TRY IT:
For the entries below, the result should be an exact transcription of the lines from the one with "- Resolved compatibility" up to and including the one with "- This Python", and only those.

DATA EXCERPTS:
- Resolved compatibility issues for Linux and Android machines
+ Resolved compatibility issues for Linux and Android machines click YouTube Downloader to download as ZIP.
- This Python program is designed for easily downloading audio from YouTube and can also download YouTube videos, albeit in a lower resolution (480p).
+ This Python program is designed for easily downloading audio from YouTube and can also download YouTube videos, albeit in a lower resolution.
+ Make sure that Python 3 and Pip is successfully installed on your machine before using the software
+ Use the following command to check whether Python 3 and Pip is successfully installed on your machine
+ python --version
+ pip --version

--

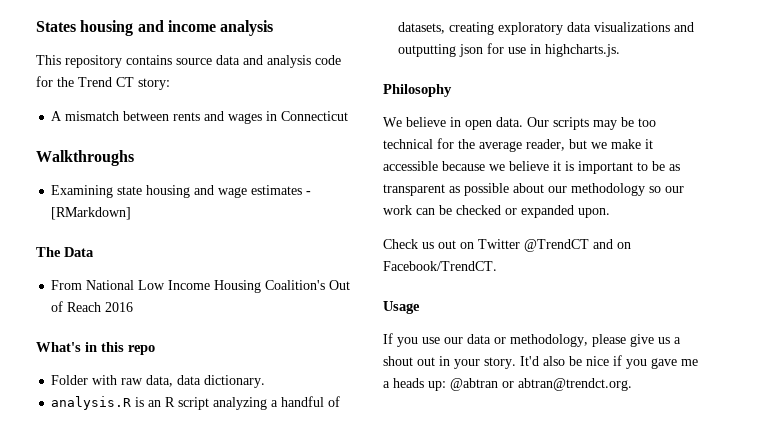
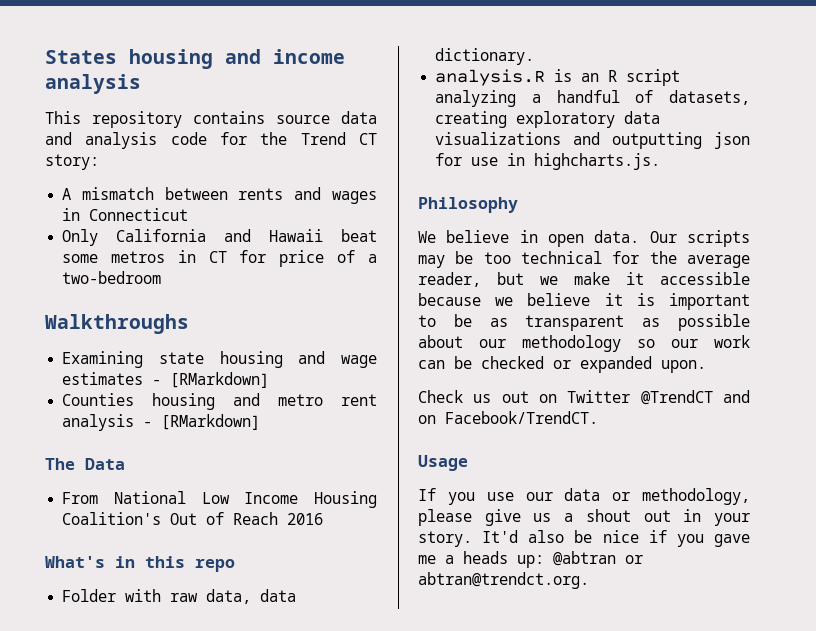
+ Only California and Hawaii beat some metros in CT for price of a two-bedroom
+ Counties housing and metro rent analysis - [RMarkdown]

RESULT FOR THIS TASK:
- Resolved compatibility issues for Linux and Android machines
+ Resolved compatibility issues for Linux and Android machines click YouTube Downloader to download as ZIP.
- This Python program is designed for easily downloading audio from YouTube and can also download YouTube videos, albeit in a lower resolution (480p).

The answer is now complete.